Kids are less vulnerable to the Covid-19 infection-causing coronavirus but more infectious than older individuals, revealed a new study.

The study conducted on more than 20,000 families from Wuhan by American and Chinese experts have found this.

The findings of the large-scale retrospective study suggest prioritising the timely vaccination of “eligible children” and their caregivers to prevent the spread of secondary infections within households.

According to researchers, the level of Covid-19 infectivity in children should also be taken into account in the context of the reopening of schools.

The study has implications as countries begin mass vaccinations against the virus, which has infected more than 96 million and killed over 2 million people.

Published in The Lancet Infectious Disease journal, the study included the households of all lab-confirmed or clinically confirmed Covid-19 cases and lab-confirmed asymptomatic Sars-CoV-2 infections identified by the Wuhan Centre for Disease Control and Prevention between December 2, 2019, and April 18, 2020.
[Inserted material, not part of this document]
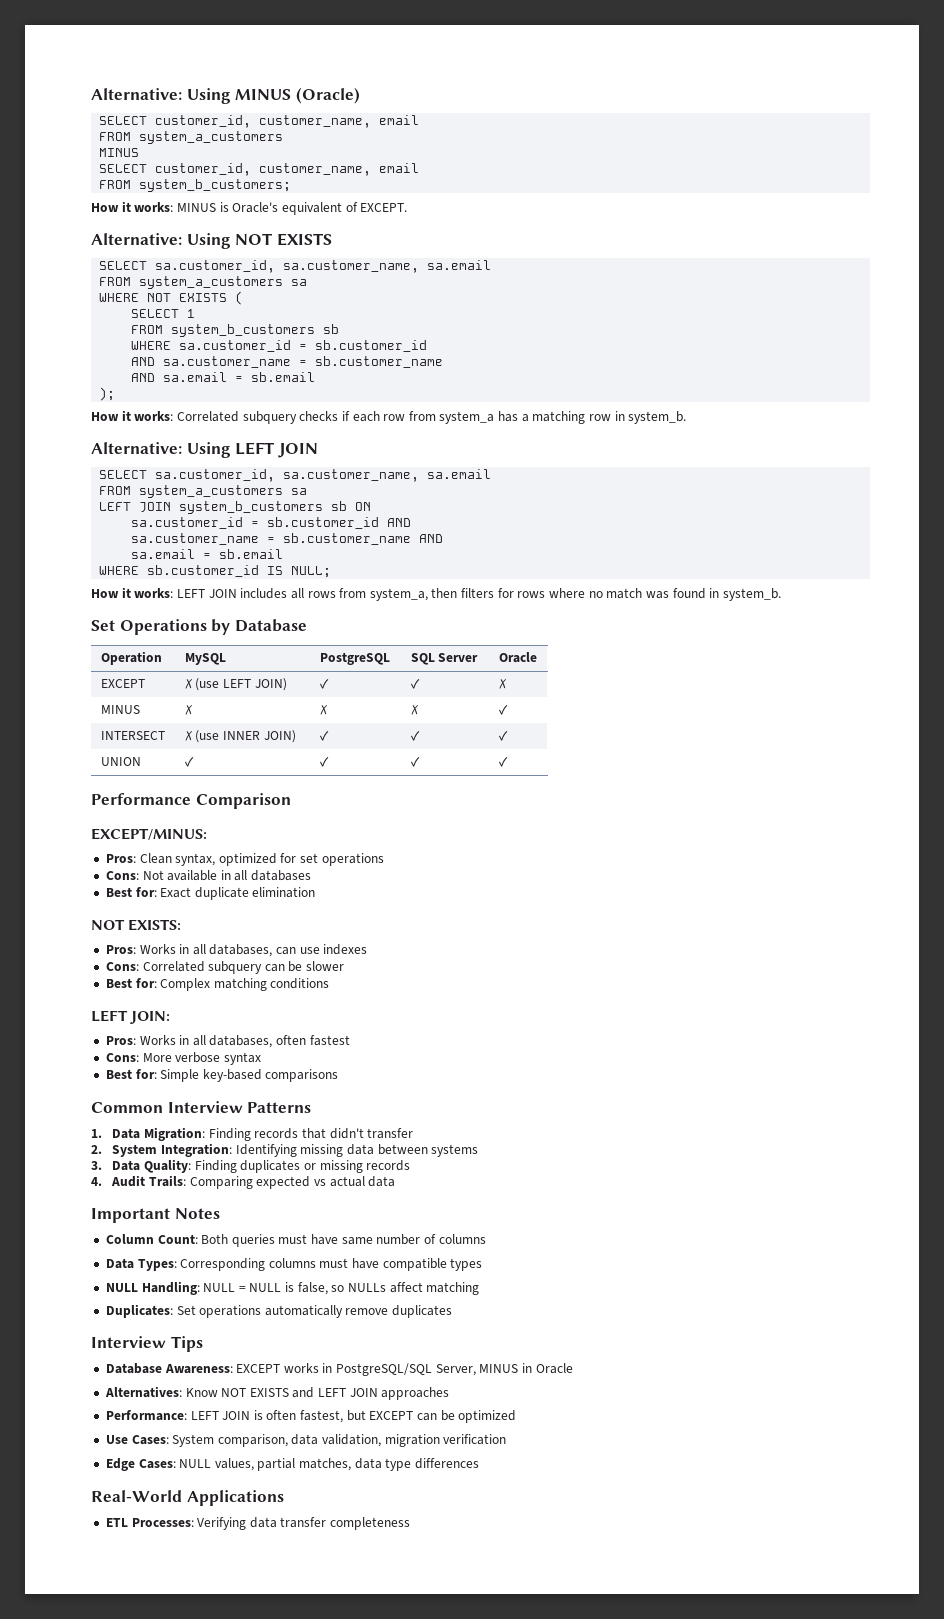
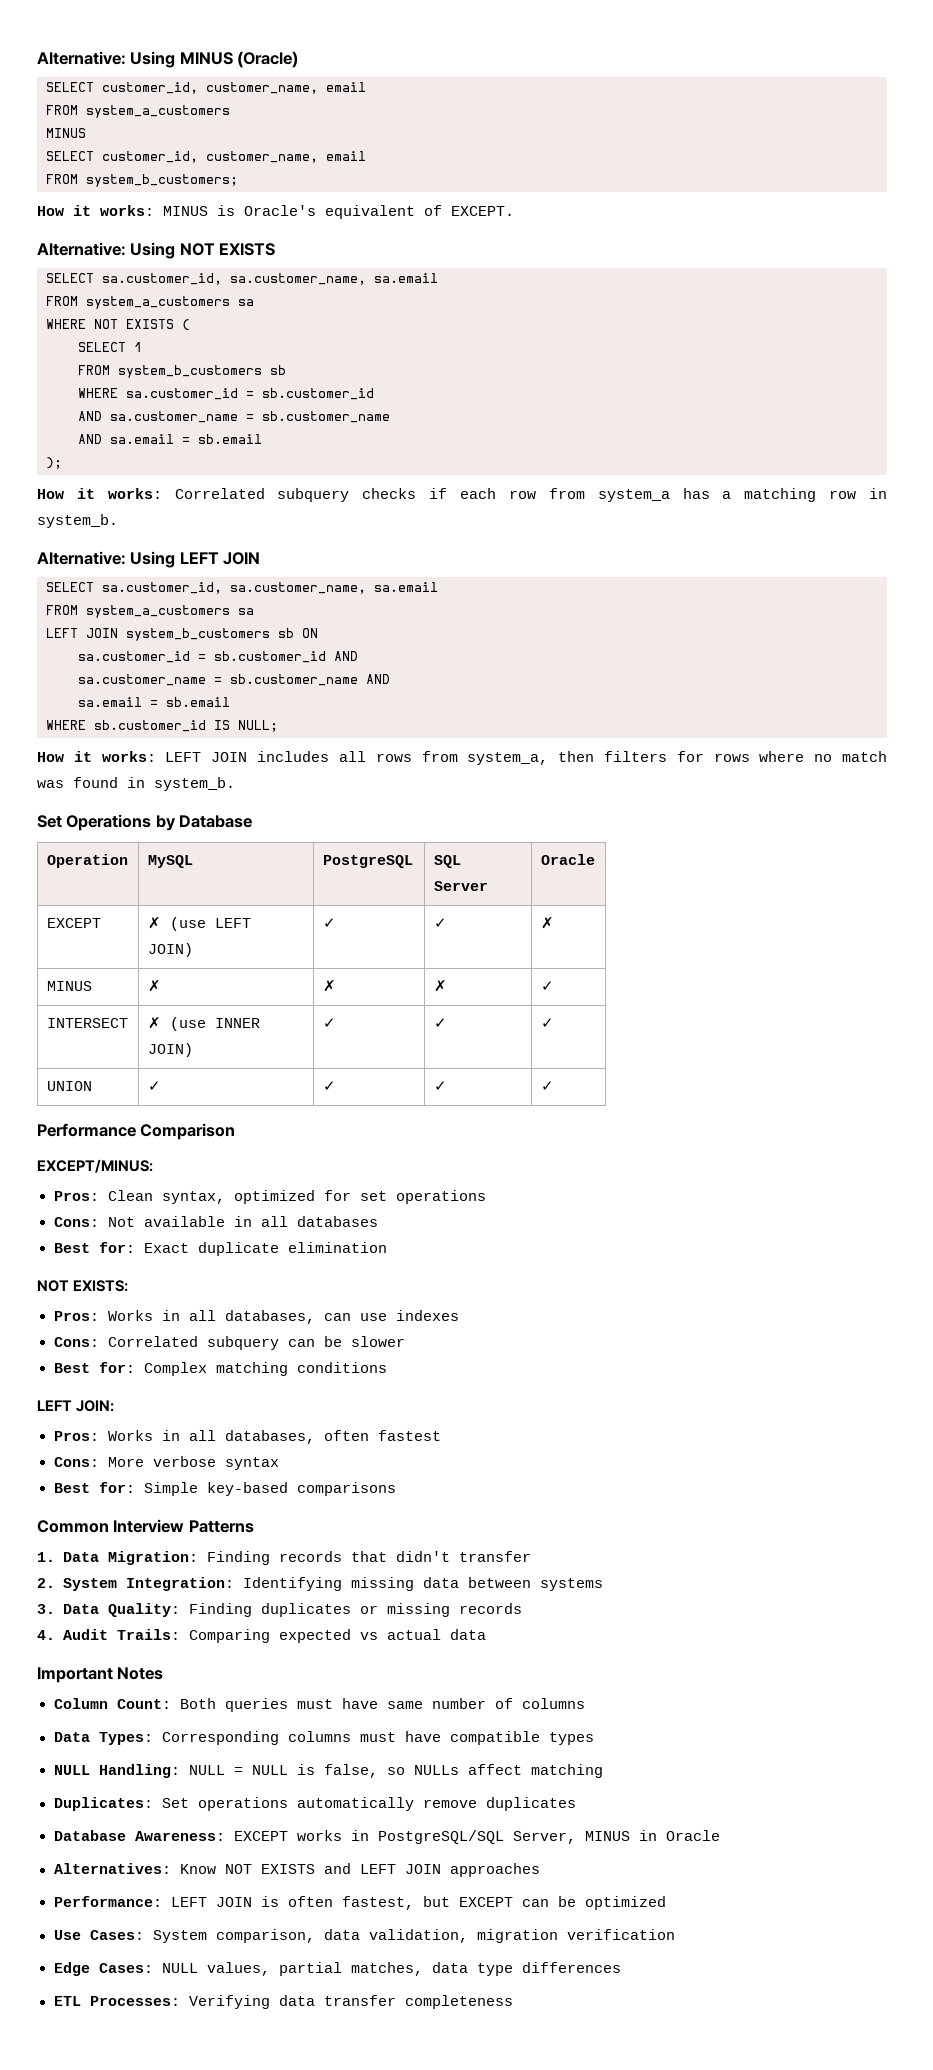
- Interview Tips
- Real-World Applications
Wuhan was the first epicentre of Covid-19, accounting for 80% of cases in China during the first wave.

The aim of the research was to assess household transmissibility of Sars-CoV-2 and risk factors associated with infectivity and susceptibility to infection in Wuhan.

In all, the researchers covered 27,101 households with 29,578 cases and 57,581 contacts in Wuhan where the virus first emerged in late 2019.

“Within households, children and adolescents were less susceptible to Sars-CoV-2 infection but were more infectious than older individuals. Pre-symptomatic cases were more infectious and individuals with asymptomatic infection less infectious than symptomatic cases,” the researchers wrote.

“These findings have implications for devising interventions for blocking the household transmission of Sars-CoV-2, such as timely vaccination of eligible children once resources become available,” they said.